ET fines for employers: from 6th April 2014, Employment Tribunals will have the power to levy fines of up to £5,000 against employers. This is a firmly punitive measure designed to compensate the tribunal service for management failings which result in tribunal claims being raised. It is not clear to what extent tribunals will utilise the new power and in what circumstances they will do so, but it is anticipated that employers could expect to face fines where they have manifestly failed to follow processes and treated the employee particularly unfairly. The fines will be payable directly to the tribunal service, and will be paid separately to any compensation that the employee is awarded by the tribunal. 

Acas Code on Discipline and Grievances: the Government is planning to update the Acas code on discipline and grievances so that further guidance is given to employers dealing with poor performers. At present, the code is geared towards addressing conduct dismissals and it was felt that greater clarity is required to help employers dealing with other types of disciplinary issues. In March 2013, the Government said that it will work with Acas to produce a "simple online guidance tool" to guide employers through the disciplinary process.  

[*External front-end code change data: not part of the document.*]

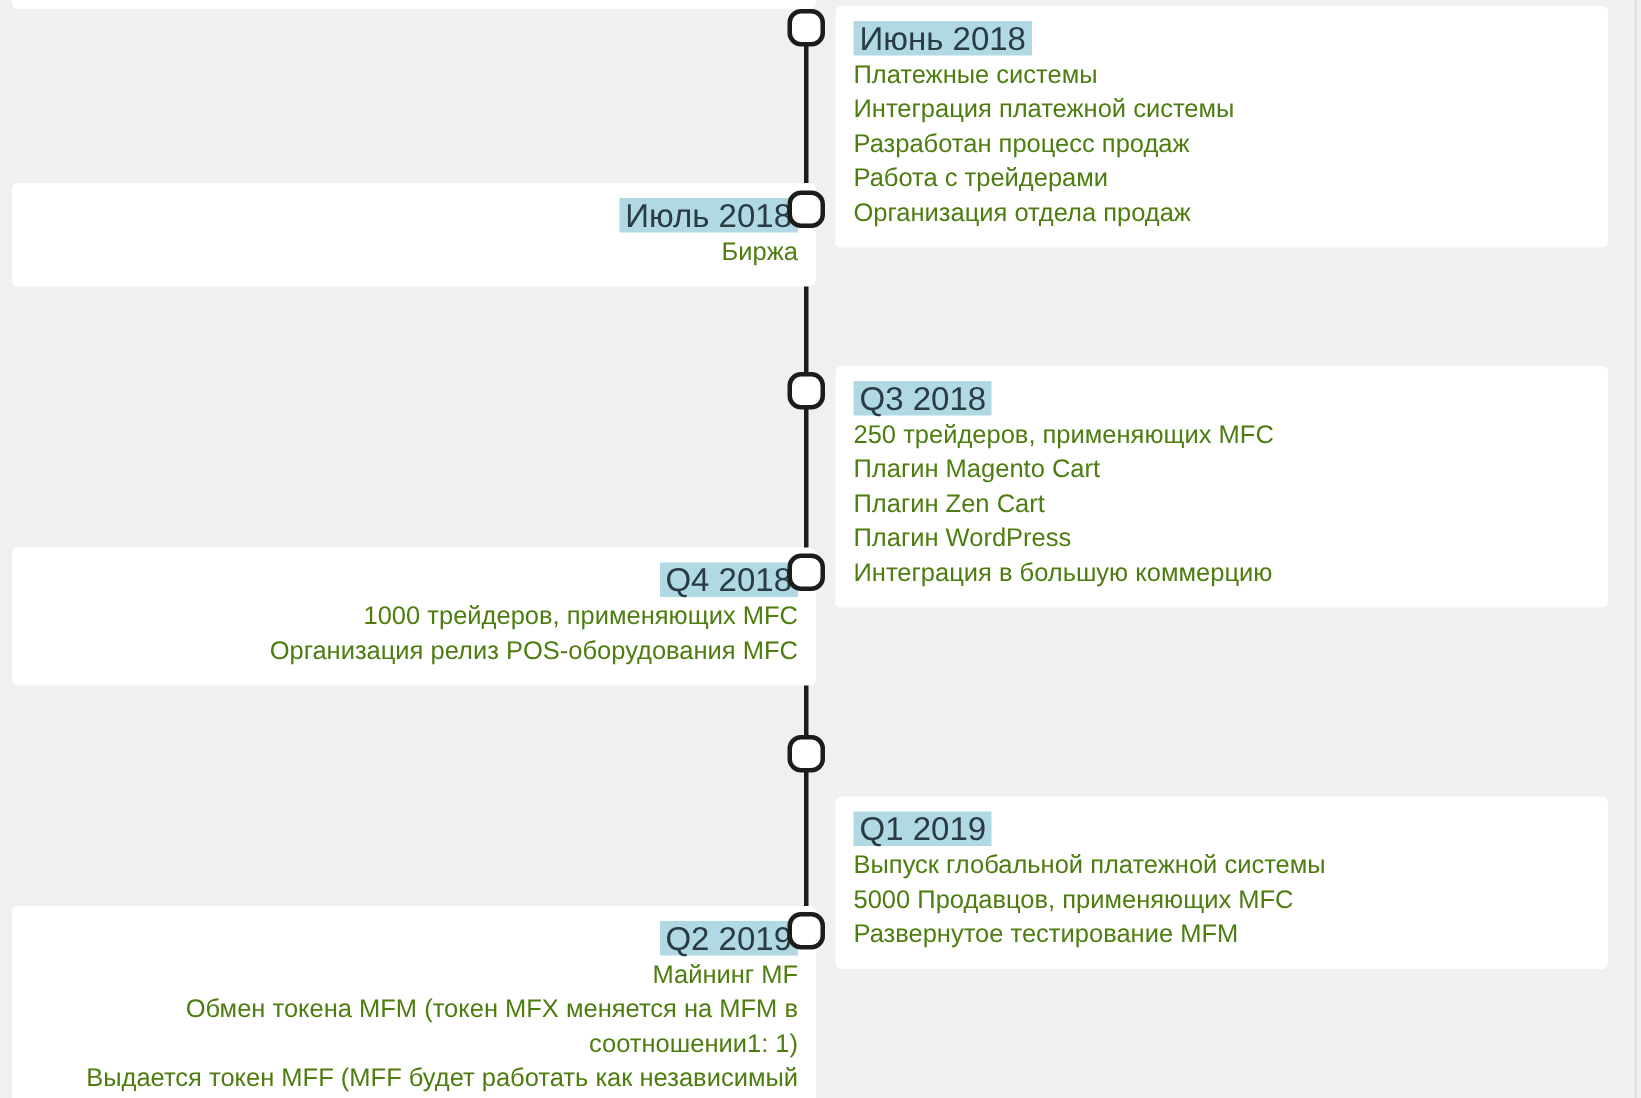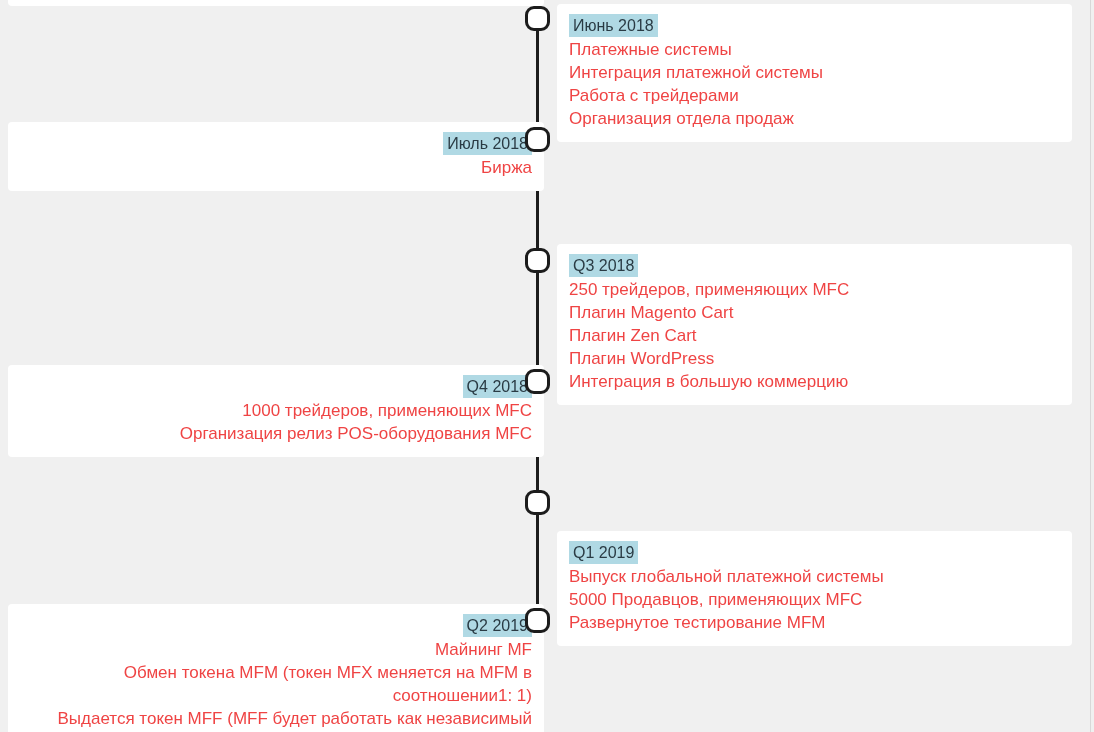"Июнь 2018" .card-date { font-size: 16px -> 22px }
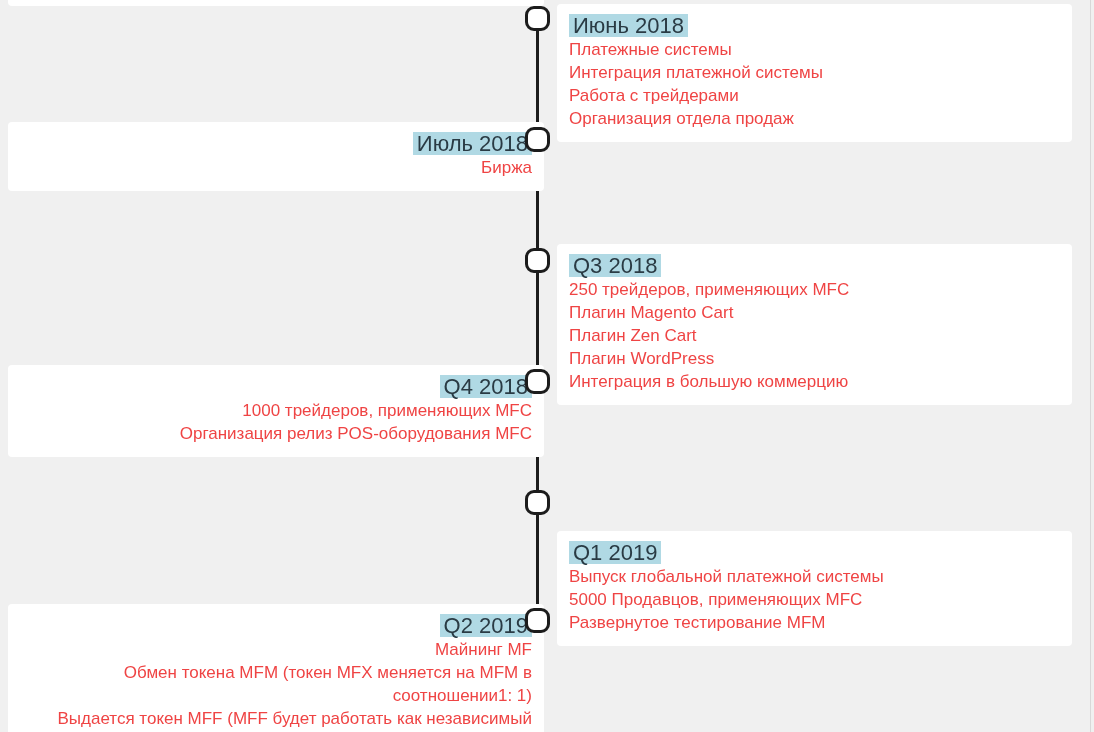"Платежные системы" .card-item { color: #ef4444 -> #4d7c0f }
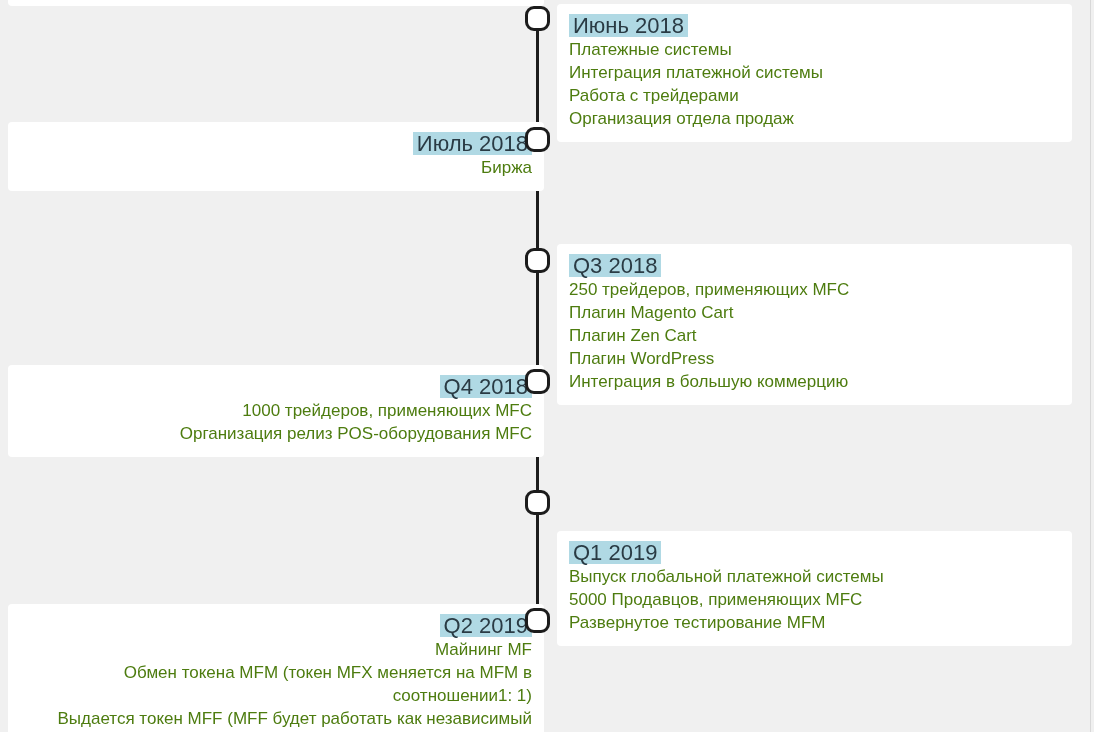"Разработан процесс продаж" div.card-item { html: none -> <div>Разработан процесс продаж</div> }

Flexible working: a new system of flexible working is expected to take effect in Spring 2014. The new rules will mean that all employees with over 26 weeks’ service will be able to make flexible working requests, extending the current right that only applies to parents and carers. Employers will no longer be bound by the statutory framework and instead only need to consider requests “reasonably”. 

Sickness absence: following a review of sickness absence in the workplace, the UK Government has proposed the introduction of a Health and Work Assessment and Advisory Service in 2014. The service will, in effect, be a state-run occupational health service. The hope is that specialist medical advisers will be able to provide employers and employees with more in depth guidance on getting employees back to work, with the aim that overall sickness absence levels will be reduced. No firm implementation date has been given. 

Equal pay audits: fromApril 2013, tribunals will be given the power to order equal pay audits where an employer is found to have discriminated on the grounds of sex. Secondary legislation to implement this power is expected in 2014. 

Shared parental leave: the Government is consulting over plans to introduce shared maternity and paternity leave. Eligible employees will be entitled to a maximum of 52 weeks' leave and 39 weeks' statutory pay upon the birth or adoption of a child, which can be shared between the parents. It is not yet clear how the Government envisages that this will work in practice, although it is anticipated that more detail will be given following the consultation.